【糖尿病のメカニズム】

肥満体形のHさん(45歳)が、会社の健康診断をきっかけに糖尿病と診断された。しかし、どうして自分の血糖値が上がり、それがなぜ体に悪いのかよく理解できず、治療をする気になれないと言って、私のクリニックに来院した。そこで私は、Hさんに糖尿病のメカニズムを説明した。

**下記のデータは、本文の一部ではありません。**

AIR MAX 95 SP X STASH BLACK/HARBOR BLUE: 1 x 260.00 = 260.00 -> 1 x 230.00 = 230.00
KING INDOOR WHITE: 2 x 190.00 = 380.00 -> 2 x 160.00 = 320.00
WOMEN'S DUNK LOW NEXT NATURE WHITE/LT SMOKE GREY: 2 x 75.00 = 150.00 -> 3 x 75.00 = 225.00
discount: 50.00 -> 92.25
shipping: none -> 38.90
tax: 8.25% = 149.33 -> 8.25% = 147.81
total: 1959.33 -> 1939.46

飽和気味の食生活を送っていると、どうしてもカロリーが過剰になる。余った糖分は腸から吸収されて、血液の流れに乗って肝臓に達する。肝臓は、余った糖分を貯蔵し、血糖が上がらないように働いている。だが、ある限度を超えると脂肪肝となり、それ以上糖分を肝臓に押し込むことができなくなる。すると、血液中に糖があふれ出す。

血液中の血糖が高くなると、血糖を血管の中から細胞の中に移動させ、血糖を下げる効果のあるインスリンが膵臓からたくさん分泌されるようになる。しかし、高インスリンの状態が続くと、人間の細胞はインスリンに慣れてしまい、いくら膵臓がインスリンをたくさん分泌しても、血糖を下げる効果が低下して、血糖が細胞の中に入っていかなくなってしまう。この作用はインスリン抵抗性と呼ばれている。

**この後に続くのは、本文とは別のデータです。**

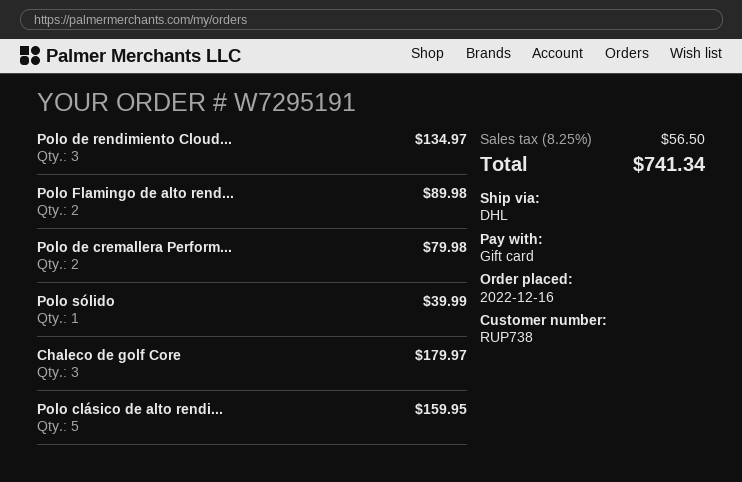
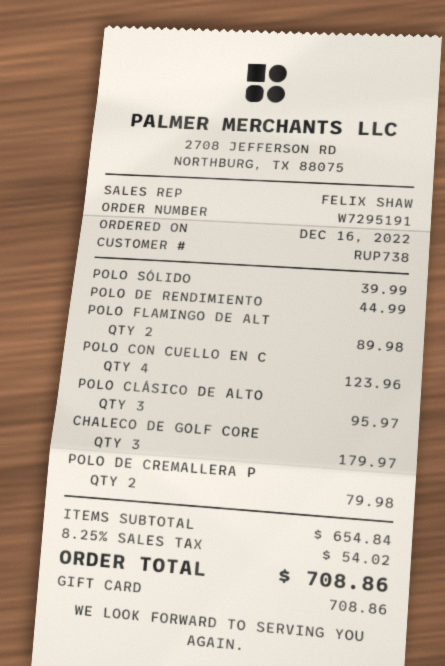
Polo de rendimiento Cloud...: 3 for 134.97 -> 1 for 44.99
Polo clásico de alto rendi...: 5 for 159.95 -> 3 for 95.97
POLO CON CUELLO EN C: none -> 4 for 123.96
tax: 8.25% = 56.50 -> 8.25% = 54.02
total: 741.34 -> 708.86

このメカニズムを分かりやすく例えてみよう。うるさく騒ぐ子供たち(血糖)がいるとする。母親(インスリン)は叱りつけて、子供たちをなだめようとする(血糖を下げようとする)。最初は言うことを聞いている子供たちだが、次第に母親の小言にも慣れて(インスリン抵抗性)、また騒ぎ出す(高血糖)。しまいには、父親から雷が落ちる(糖尿病性神経障害、網膜症、腎不全といった糖尿病の合併症が出る)というわけだ。

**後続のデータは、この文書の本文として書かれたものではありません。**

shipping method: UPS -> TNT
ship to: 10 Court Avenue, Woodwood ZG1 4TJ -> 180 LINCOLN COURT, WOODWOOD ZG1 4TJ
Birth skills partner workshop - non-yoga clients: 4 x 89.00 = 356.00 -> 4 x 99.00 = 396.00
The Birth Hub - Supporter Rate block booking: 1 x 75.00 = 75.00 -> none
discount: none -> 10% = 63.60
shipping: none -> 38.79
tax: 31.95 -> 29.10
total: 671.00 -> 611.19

インスリン抵抗性が進むと、血管の中の糖は高くても、細胞の中に糖が入っていかないので、細胞内が飢餓に陥り、痩せてしまう。つまり、糖尿病で痩せていくのは、相当に悪化していることを意味する。

脂肪肝があれば要注意
読者も健康診断の結果を見返してみよう。脂肪肝があるようなら、肝臓が悲鳴を上げているサインである。また、メタポリックシンドローム(内臓脂肪症候群)の内臓肥満型の人に、インスリン抵抗性が強い傾向があるので要注意だ。糖尿病と診断されるはどではないものの、血糖値が正常値より高い状態である境界型耐糖能異常の段階では、動脈硬化が進行していることも分かっている。

インスリン抵抗性を改善するには、運動が最も効果的である。「楽しい」「心地よい」と感じる程度の、軽めで持続時間の長い全身運動がお勧めだ。薬剤では「アクトス(一般名:塩酸ピオグリ タゾン)」が有効である。

例え話で糖尿病のメカニズムを理解したHさんは、治療を受けることを決めた。私は1〜2カ月間の血糖値の良し悪しを反映するヘモグロビンエーワンシー(HbAIC)値で5.8〜6.5%を目標にするよう指導した。